** Your instructions **
Your answer consists of the lines in the data that contain "absolute". Copy each of them.

Web document revisions

····················

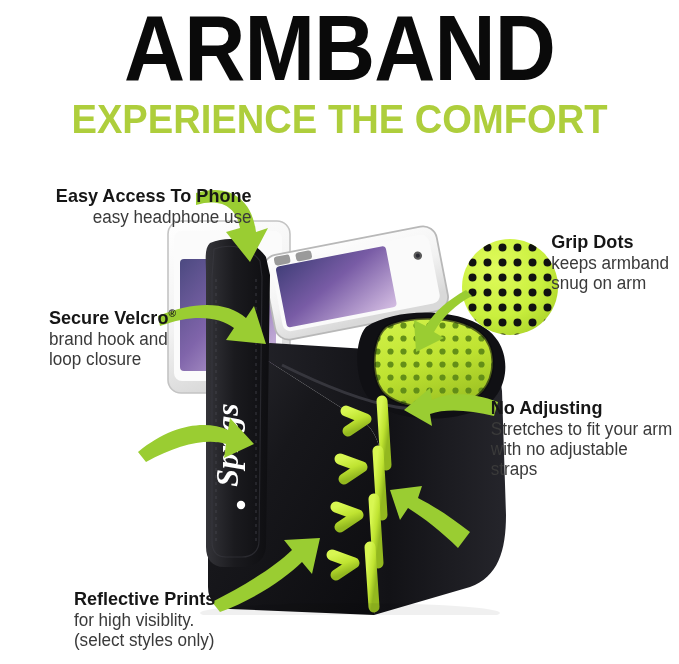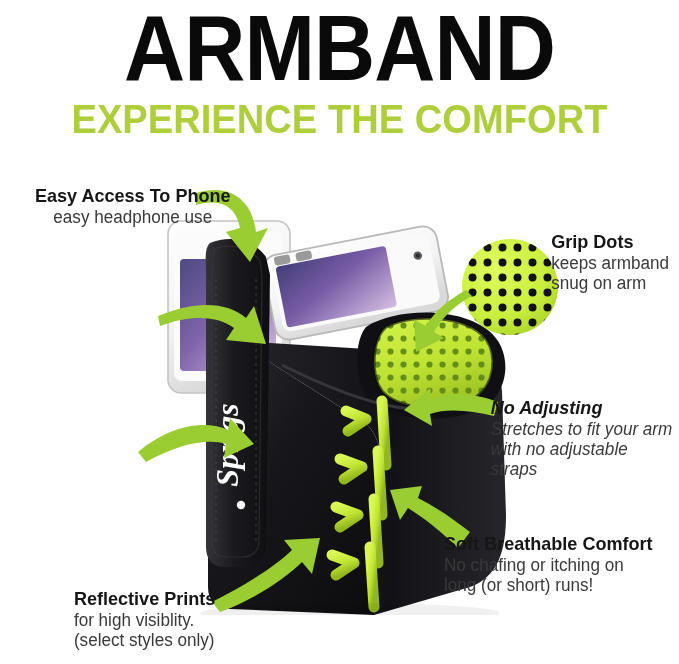--- a/index.html
+++ b/index.html
@@ -49,33 +49,33 @@
   }
   .callout .sub {
     font-family:"Liberation Sans Narrow","Liberation Sans", sans-serif;
     font-weight:normal;
     color:#3a3a3a;
     line-height:1.12;
     font-size:18px;
     transform:scaleX(0.95);
   }
   .callout .sub.dark { color:#161616; }
-  .ta-left   { text-align:center;   transform-origin:left top; }
+  .ta-left   { text-align:right;   transform-origin:left top; }
   .ta-center { transform-origin:center top; }
   .ta-left .ttl, .ta-left .sub { transform-origin:left top; }
   .ta-center .ttl, .ta-center .sub { transform-origin:center top; }
   sup.reg { font-size:0.56em; vertical-align:super; line-height:0; }
 
   
   #c-easy-access    { left:14px;  top:186px; width:250px; }
   #c-secure-velcro  { left:44px;  top:308px; width:200px; }
   #c-stretch-fabric { left:2px;   top:458px; width:252px; }
   #c-reflective     { left:68px;  top:589px; width:236px; }
   #c-grip-dots      { left:548px; top:232px; width:128px; }
-  #c-no-adjusting   { left:486px; top:398px; width:192px;font-style:italic; }
+  #c-no-adjusting   { left:486px; top:398px; width:192px; }
   #c-soft-comfort   { left:438px; top:534px; width:240px; }
 
   
   svg.layer { position:absolute; left:0; top:0; width:679px; height:664px; pointer-events:none; }
   svg.layer.above { z-index:3; }
   .callout { z-index:4; }
   .header  { z-index:4; }
   #photo   { z-index:2; }
 
   
@@ -262,39 +262,39 @@
                  C424,518 442,532 458,548 Z"></path>
       </g>
     </g>
   </svg>
 
   <div class="callout ta-left" id="c-easy-access">
     <div class="ttl">Easy Access To Phone</div>
     <div class="sub">easy headphone use</div>
   </div>
 
+  <div class="callout ta-center" id="c-secure-velcro">
+    <div class="ttl"><span>Secure Velcro</span><sup class="reg">®</sup></div>
+    <div class="sub">brand hook and</div>
+    <div class="sub">loop closure</div>
+  </div>
 
 
   <div class="callout ta-center" id="c-reflective">
     <div class="ttl">Reflective Prints</div>
     <div class="sub">for high visiblity.</div>
     <div class="sub">(select styles only)</div>
   </div>
 
   <div class="callout ta-center" id="c-grip-dots">
     <div class="ttl">Grip Dots</div>
     <div class="sub">keeps armband</div>
     <div class="sub">snug on arm</div>
   </div>
 
   <div class="callout ta-center" id="c-no-adjusting">
     <div class="ttl">No Adjusting</div>
     <div class="sub">Stretches to fit your arm</div>
     <div class="sub">with no adjustable straps</div>
   </div>
 
-  <div class="callout ta-center" id="c-soft-comfort">
-    <div class="ttl">Soft Breathable Comfort</div>
-    <div class="sub">No chafing or itching on</div>
-    <div class="sub">long (or short) runs!</div>
-  </div>
 
 </div>
 
 </body></html>

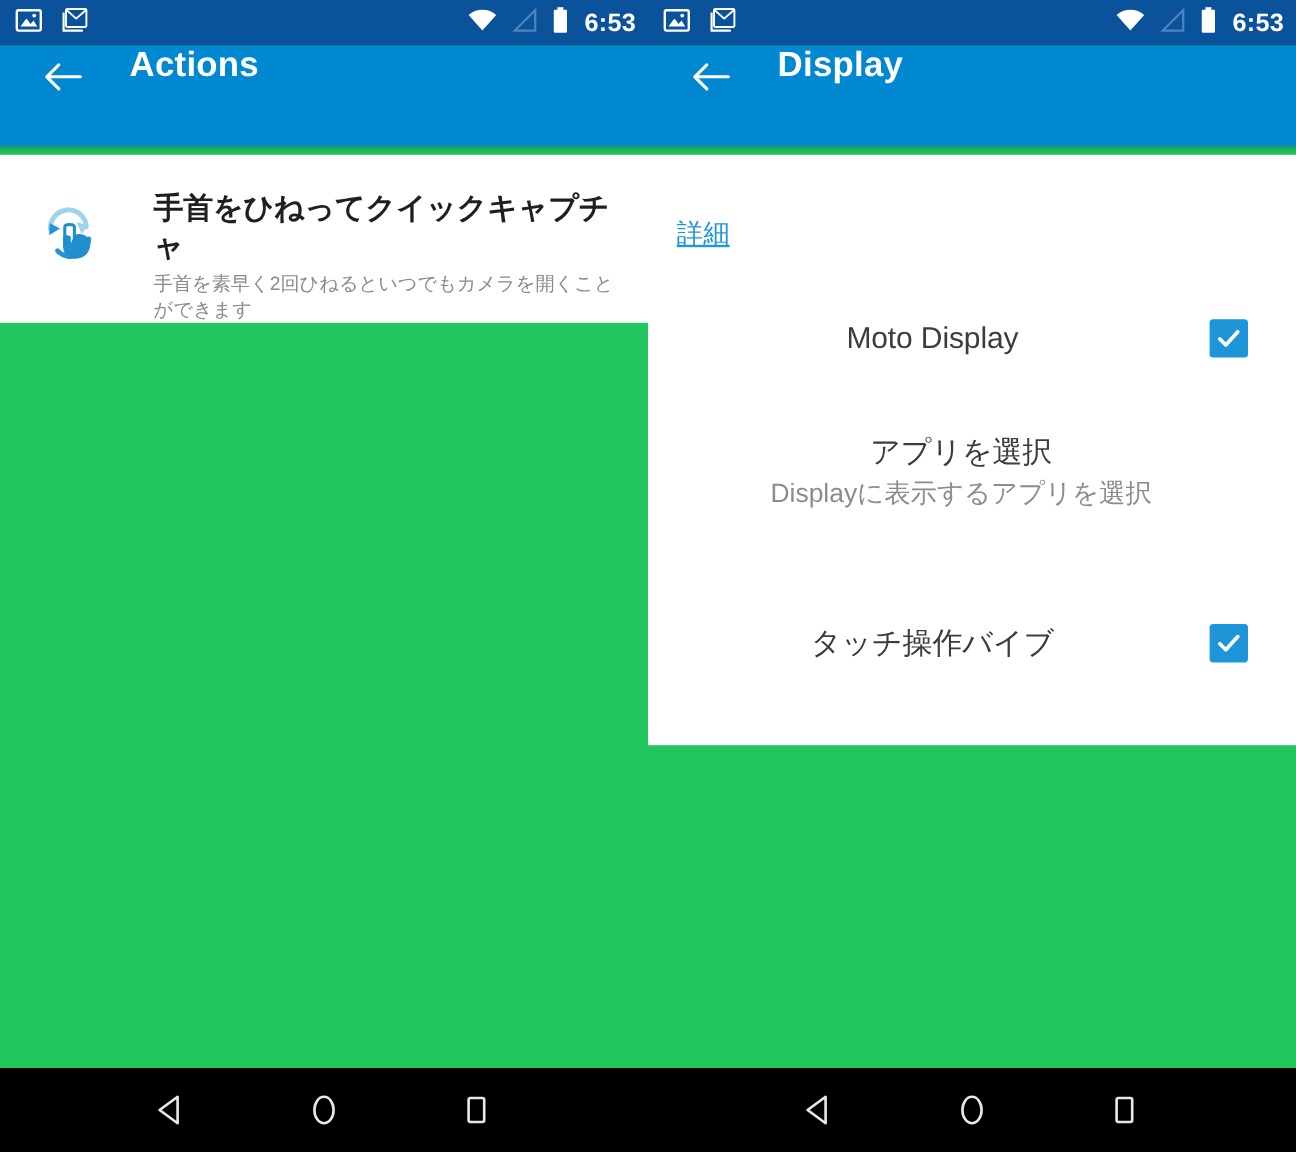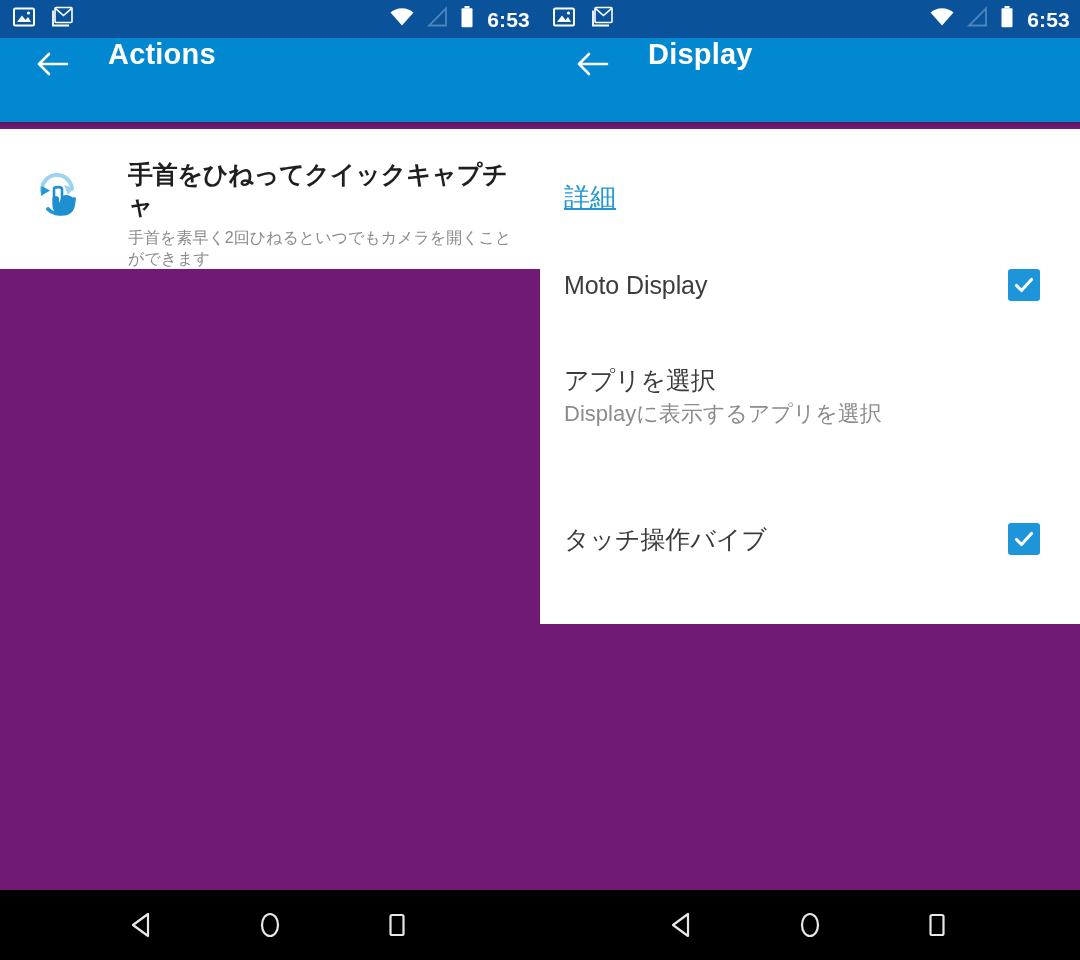--- a/index.html
+++ b/index.html
@@ -24,21 +24,21 @@
     position: absolute;
     left: 0; top: 0;
     width: 1080px;
     height: 890px;
     display: flex;
   }
   .pane {
     position: relative;
     width: 540px;
     height: 890px;
-    background: #701a75;
+    background: #22c55e;
     overflow: hidden;
   }
 
   
   .status-bar {
     height: 38px;
     background: #0A539B;
     display: flex;
     align-items: center;
     padding: 0 10px 0 12px;
@@ -142,33 +142,34 @@
     padding: 28px 32px 0 24px;
   }
   .intro-text {
     font-size: 22px;
     color: #4a4a4a;
     line-height: 1.38;
   }
   .intro-link {
     display: inline-block;
     margin-top: 27px;
-    font-size: 26px;
+    font-size: 22px;
     color: #2196d6;
     line-height: 1;
     text-align: center;
   }
 
   .pref-list { margin-top: 38px; }
 
   .pref-row {
     display: flex;
     align-items: center;
     padding: 0 24px 0 24px;
     min-height: 74px;
+    text-align: center;
   }
   .pref-main { flex: 1 1 auto; padding-right: 18px; }
   .pref-title {
     font-size: 25px;
     color: #3c3c3c;
     line-height: 1.22;
     letter-spacing: -0.1px;
   }
   .pref-sub {
     font-size: 22px;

····················

** Completed exercise **
   svg.layer { position:absolute; left:0; top:0; width:679px; height:664px; pointer-events:none; }
     position: absolute;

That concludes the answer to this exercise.